Skolkovo, Moscow

Miniaturized Landscape

Details
Clients
LLC UDPC Skolkovo, Moscow
Type
Paysage
Collaboration
Herzog & de Meuron, Basel
Design
2013 - 2015
Construction
2015 - 2018
Status
Realised
Area
112 000 m²
Pays
Russie

Thermokarst is a geomorphological process associated with the formation of a characteristic landscape created by the thawing of permafrost in Arctic areas and, on a smaller scale, in mountainous areas such as the Himalayas or the Alps. The melting of ground ice is accompanied by the formation of depressions, with irregular surfaces consisting of marshy hollows and small hummocks.

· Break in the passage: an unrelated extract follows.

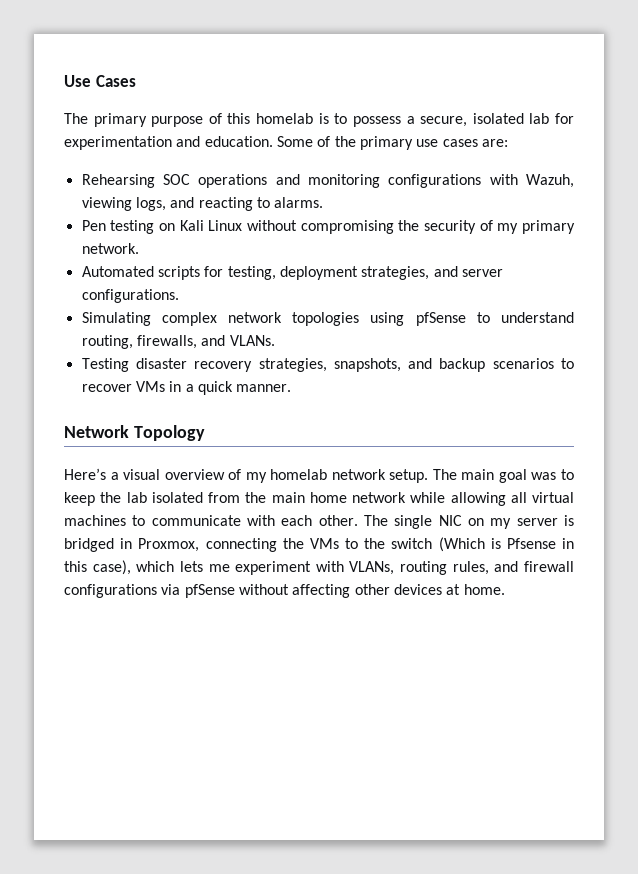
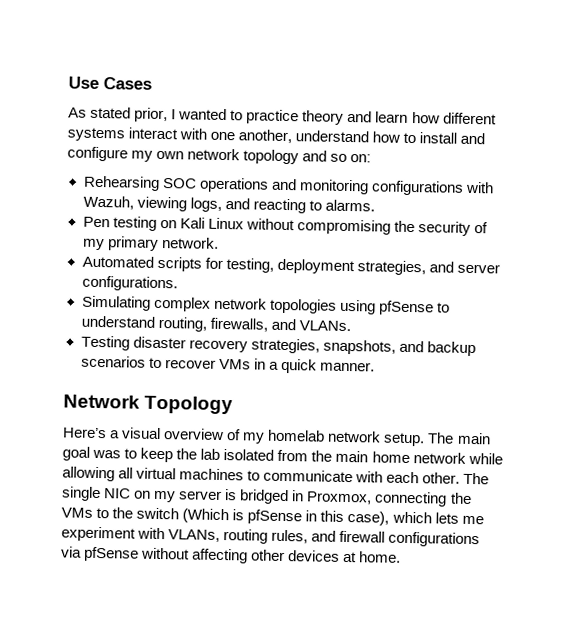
- The primary purpose of this homelab is to possess a secure, isolated lab for experimentation and education. Some of the primary use cases are:
+ As stated prior, I wanted to practice theory and learn how different systems interact with one another, understand how to install and configure my own network topology and so on:
- The single NIC on my server is bridged in Proxmox, connecting the VMs to the switch (Which is Pfsense in this case), which lets me experiment with VLANs, routing rules, and firewall configurations via pfSense without affecting other devices at home.
+ The single NIC on my server is bridged in Proxmox, connecting the VMs to the switch (Which is pfSense in this case), which lets me experiment with VLANs, routing rules, and firewall configurations via pfSense without affecting other devices at home.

These depressions can have a surprising effect on the vegetation: the undermining of the shallow root bed of the trees causes them to tilt at various angles, resulting in so-called drunken forests.

 

The phenomenon of thermokarst also appears in the courtyards of the new Skolkovo Innovation Center, but in miniaturized form: the floor’s differentiated microtopography is covered either with a carpet of perennials and small shrubs or with a usable lawn, depending on the courtyard’s function. Individual oblique trees and groups of trees reinforce this dynamic image and are a translation of the archaic, local landscape—a counterpoint to the institute’s global alignment and its focus on energy, information, telecommunications, biomedicine, and nuclear technologies.

 

While the courtyards are an interpretation of this unique formation, the landscape surrounding the buildings is conceived as a spacious forest of birch, aspen, and pine, in reference to the regional vegetation. Overlapping grids and rows of trees generate constant perceptual shifts. While the artificiality of the forest is obvious from a bird’s-eye view, only the attentive pedestrian will be aware of its principles: a walk through the forest along its smaller paths reveals the woodland as an area of wild growth, while on the main trails, the regularity of the planting— underlined by the presence of only one species per  row—becomes more evident. The species that were selected and their particular characteristics, such as their autumn colors and bark, blur the distinction between the unregulated spread of vegetation and the systematic planting scheme—the concept is based on the strategy of feigning “wilderness” with precision.